My slowpoke nature with social media is nothing new. I think the only thing I was ever ahead of the curve on was OK Cupid before it was a dating site. I think I filled in a bunch of quizzes, then eventually found my quiz hub to be a nexus of online connection. I never had a Myspace page. I joined Facebook only after it was apparent that it wasn’t leaving any time soon (and flat out refused to participate in the insipid act of trading “pokes”. I had a Bebo briefly in order to access my brothers’ travelling pictures. I got a Twitter account last year, but only at my editor’s insistence. I’ve never Vined, I think I posted 3 or so Instagram pictures. Snapchat seems dumb and not worth investing time in. I still look at Youtube as a repository for short clips as opposed to a viable content distribution network. I mean, let’s not kid ourselves here, TV in the not too distant future is gonna be a combination of online streaming and peer to peer distribution à la whatever Bittorrent is in 15 years. The smart thing would be to adapt to this changing world by going with the flow and embracing the obvious direction in which we’re all travelling.

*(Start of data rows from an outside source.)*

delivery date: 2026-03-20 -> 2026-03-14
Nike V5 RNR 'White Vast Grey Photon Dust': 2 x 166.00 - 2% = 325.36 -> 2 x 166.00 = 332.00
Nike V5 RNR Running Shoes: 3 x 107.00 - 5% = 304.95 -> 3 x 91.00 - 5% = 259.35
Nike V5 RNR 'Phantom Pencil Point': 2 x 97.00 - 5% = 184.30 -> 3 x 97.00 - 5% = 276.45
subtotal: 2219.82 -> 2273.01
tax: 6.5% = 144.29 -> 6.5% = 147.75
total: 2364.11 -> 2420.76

I mustn’t be that smart though, clearly. I value longform communication, which seems to be increasingly outmoded in today’s quick-stim rapid fire society. Despite my lack of smarts in adopting these mediums, I’m not a total troglodyte. I understand the use of each platform, they just don’t appeal to me. They’re about correctly utilising conventions, right? Twitter is about instant wit. Instagram is about the placing the mundane on a pedestal of exceptionality through shared experience. Snapchat and Vine are about pushing back against restrictions to create something larger than life.

Still, my innate response to most of these is to sigh or roll my eyes. In my head these things are stupid and meaningless, while in reality they hold increasing validity as time passes. I overheard someone in publicity today complaining that an overly lengthy hashtag wouldn’t trend. Co-workers discussed how to get more followers on their Facebook business page Others complained that their boyfriends never knew what to gift them with, despite the fact that it was obvious had the boyfriends ever cast an eye to their Pinterest board.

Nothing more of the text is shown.